(Source material)
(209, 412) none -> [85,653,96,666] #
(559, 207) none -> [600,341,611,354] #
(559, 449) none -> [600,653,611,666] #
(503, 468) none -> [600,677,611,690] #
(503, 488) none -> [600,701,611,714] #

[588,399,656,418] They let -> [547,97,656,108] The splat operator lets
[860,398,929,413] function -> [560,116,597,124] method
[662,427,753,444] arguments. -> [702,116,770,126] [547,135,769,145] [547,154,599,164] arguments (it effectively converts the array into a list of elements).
(End Source material)
■ Goal of the exercise
Lines in the data that include the word "none" should all be copied.

■ Result below
(209, 412) none -> [85,653,96,666] #
(559, 207) none -> [600,341,611,354] #
(559, 449) none -> [600,653,611,666] #
(503, 468) none -> [600,677,611,690] #
(503, 488) none -> [600,701,611,714] #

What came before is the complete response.